And what does come over strongly and convincingly in the stage show is that whatever the rights and wrongs of the money issue Freed did seem to have a genuine love for the music, and the fact that in Taylor Hackford's documentary Hail! Hail! Rock'n'Roll Chuck Berry, of all people, speaks of him with considerable fondness would seem to confirm that. Berry was not one to view business associates with overwhelming fondness and, as mentioned in the musical, Freed had been apportioned a share of the royalties for Maybelline. 

Despite the numerous rock'n'roll hits by Berry and others to be heard in Rock & Roll Man, however, it isn't simply a jukebox musical, and there are also newly composed songs (by Gary Kupper) for the Alan Freed character to sing. These are not, to my ears at least, wildly memorable but they do serve a function and at least we're not subject to innumerable reprises in  the manner of some musicals. Luckily Constantine Maroulis doesn't emulate the croaky style of the real Freed (remember his vocal decorations to such numbers as Rock'n'Roll Boogie?) and - assuming it's not electronic trickery - he is able to hold a final note for an unconscionable length of time.

But one trouble with the show, I think, is that whereas the Jersey Boys musical, for example, could tease the audience with short clips of songs then select particular numbers to blast us with in full, all the period songs in Rock & Roll Man have been shortened to around sixty seconds or so. This provides room for the original songs written for the Freed character (the show is only two hours excluding an interval), and I suppose fuller versions of the oldies would have slowed down the action, but it did mean that although you were able to register each impersonation you didn't really have that much time to relish it. 

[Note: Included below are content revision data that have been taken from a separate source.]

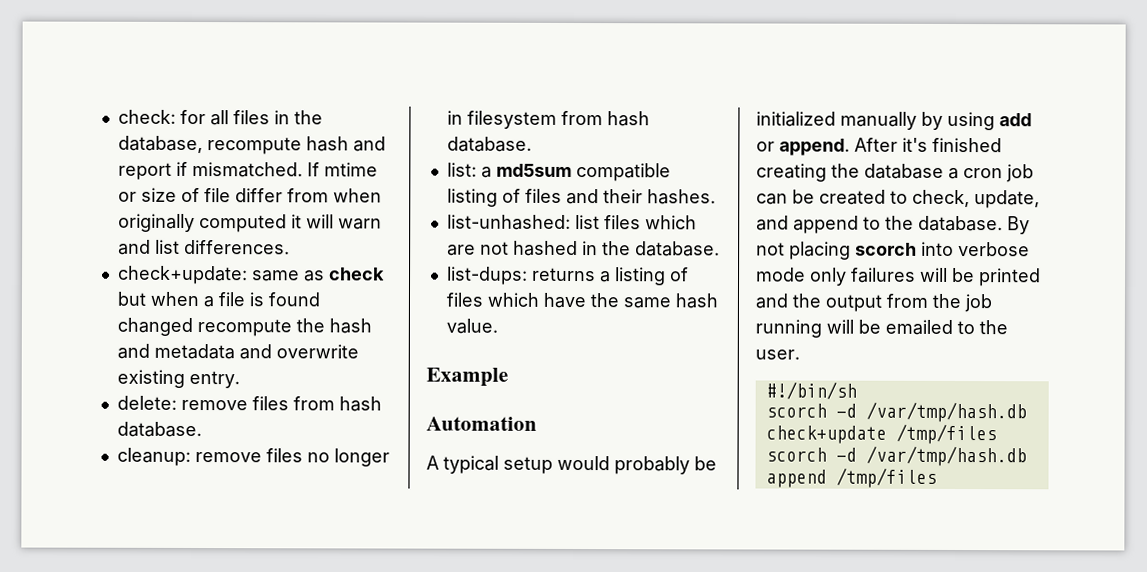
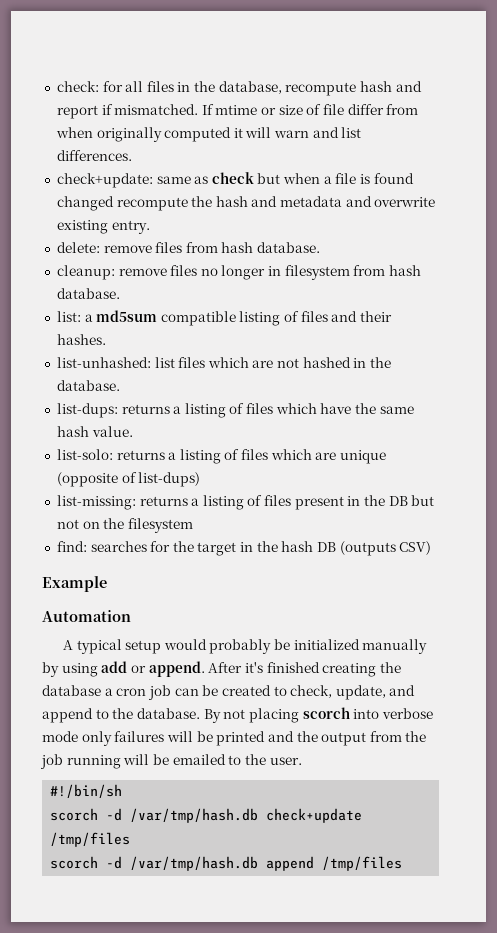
(498, 326) none -> [56,449,387,464] [56,472,201,487] [56,495,435,510] [56,518,193,533] [56,541,432,556] // list-solo: returns a listing of files which are unique (opposite of list-dups) // list-missing: returns a listing of files present in the DB but not on the filesystem // find: searches for the target in the hash DB (outputs CSV)

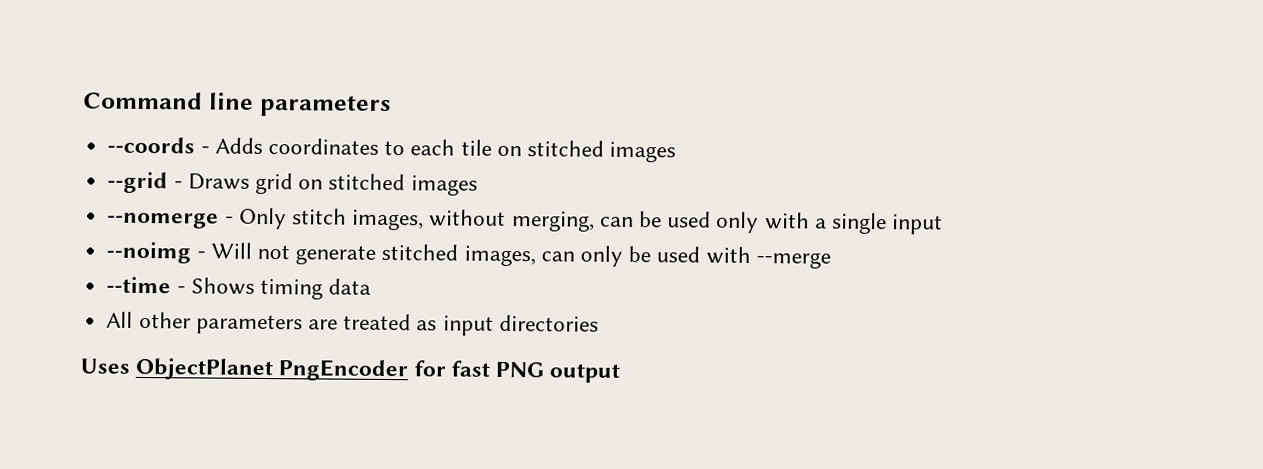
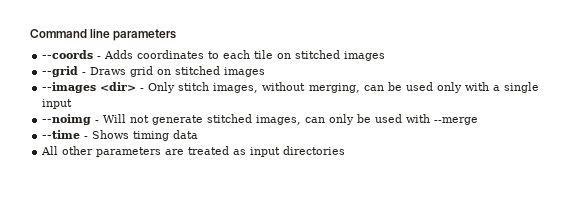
[107,212,220,229] --nomerge -> [42,82,137,93] --images <dir>
[80,357,621,383] // Uses ObjectPlanet PngEncoder for fast PNG output -> (346, 150) none

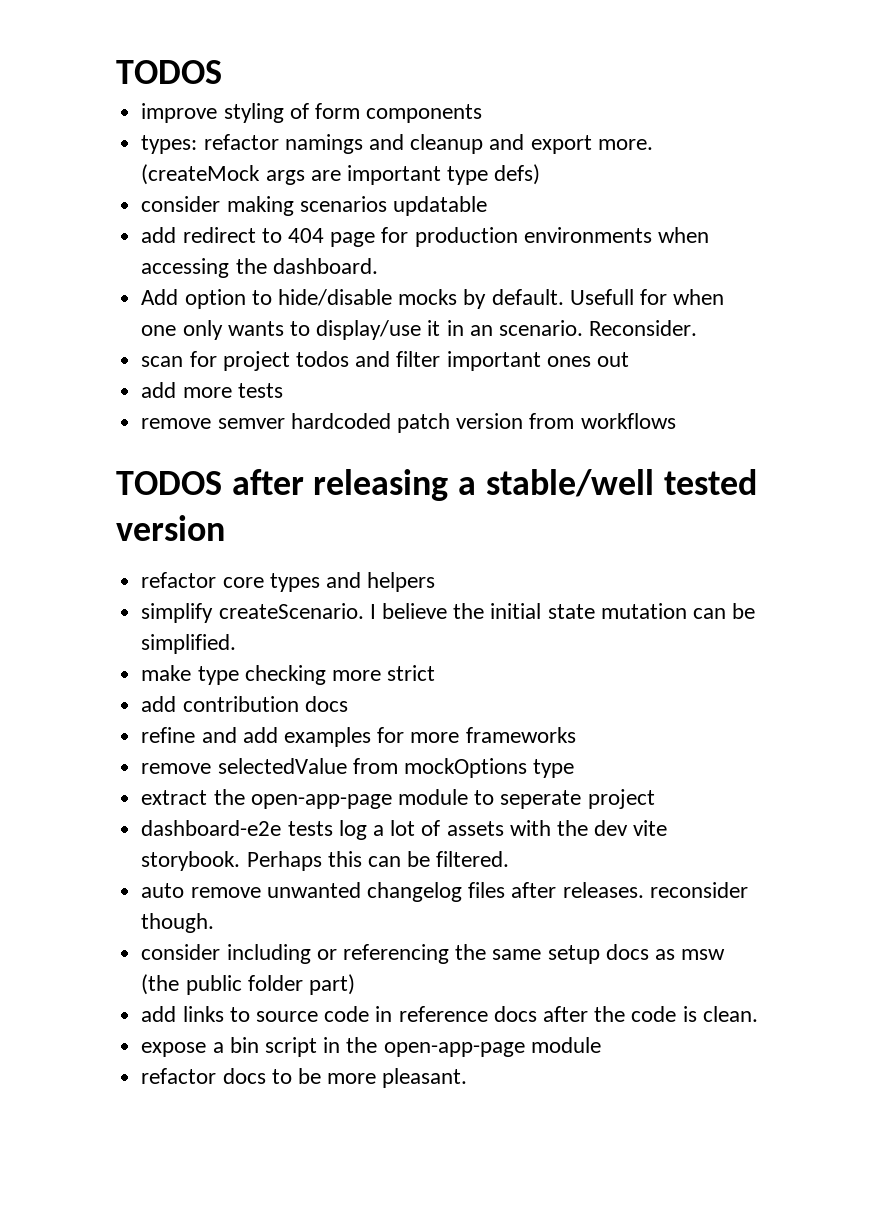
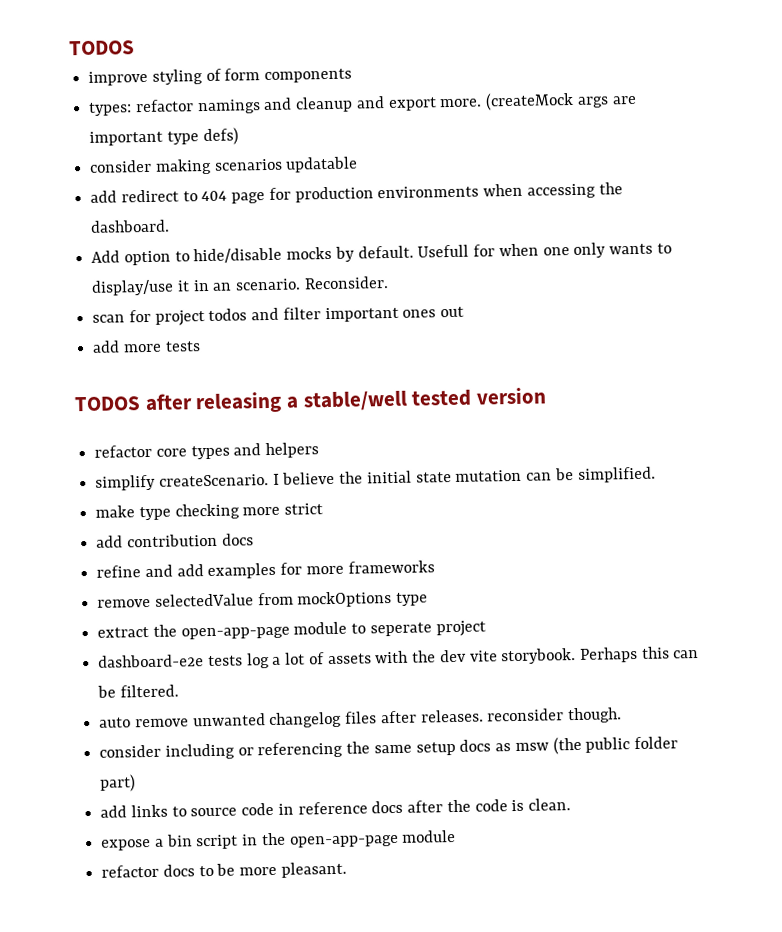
[141,413,676,433] // remove semver hardcoded patch version from workflows -> (201, 346) none

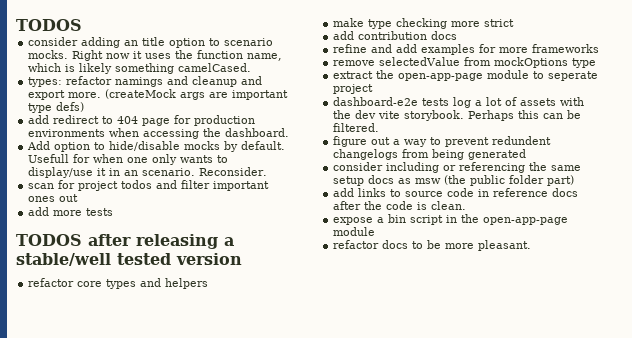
[88,68,353,86] improve styling of form components -> [28,37,274,48] [28,50,283,61] [28,63,252,74] consider adding an title option to scenario mocks. Right now it uses the function name, which is likely something camelCased.
[89,156,359,175] // consider making scenarios updatable -> (85, 107) none
[95,466,656,491] // simplify createScenario. I believe the initial state mutation can be simplified. -> (209, 283) none
[99,707,623,729] auto remove unwanted changelog files after releases. reconsider though. -> [333,136,552,147] [333,149,527,160] figure out a way to prevent redundent changelogs from being generated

On the other hand, it's admirable that the show's makers do stick to the task of telling the DJ's story rather than taking the easy option of reducing his role to that of a glorified MC introducing this parade of oldies: it is a proper biopic, in other words, even if told via snapshots. The style may be more lighthearted than the TV movie but we are given glimpses of the darker side, including Freed's problems with drink and relationships, from the beginning. It's also worth saying that the set design is simple, suited to touring, but didn't feel cheap. And quite apart from the singing the music was played well, not always sticking slavishly to the records though certainly to their spirit, and the show doesn't outstay its welcome. 

So if you can't make it to Poole and Rock & Roll Man comes back to the UK again at some point it's worth a look. It was certainly very well received by the mostly elderly matinee audience in Cambridge on Saturday - coincidentally the 74th anniversary of the Moondog Coronation Ball, the event which gained Freed notoriety when it was oversold, with thousands of punters demanding admission to an already full-to-bursting Cleveland Arena.  

You can find more information and booking details on the Lighthouse website here. It runs until Saturday 28th March.  

(Beat.) 

 Alright, what we gonna do right now is go back ... waaay back ... back in time ... 

Well, to 2011, anyway, which is when I wrote a piece about the feature film mentioned earlier; I'd just had my first chance to see it again since its initial release in 1978. I added some further thoughts a few days later, also included in the repost below.

 

  

American Hot Wax Revisited 


Saw American Hot Wax today for the first time in about thirty years. Enjoyable enough, although more bitty than I remembered. There are good moments when Tim McIntyre as Alan Freed shows that the music matters to him, but as the film is given over to a concert after around the one hour point there isn't a lot of time to develop character.

I'd forgotten that there was a female character perhaps loosely based on Carole King, long before Grace of My Heart, and just how stuffed with music the film is - and not always in a good way: there are times you suspect that the continual snatches of disparate songs are a means of distracting you from the absence of anything but the most basic storyline. The film focuses on a very short time in Freed's life - the buildup to, and performance and immediate consequences of, the concert below - and a paragraph at the end tells us of his eventual fate. 




 I suppose it didn't help that I was watching a DVD from a well-known auction website which looked and sounded like it was dubbed from a VHS off-air recording, so the experience of the music wasn't always enough in itself to compensate for other shortcomings.  But the film, even if not perfect, is worth seeing for some very good moments which will be immediately understood by other lovers of this music.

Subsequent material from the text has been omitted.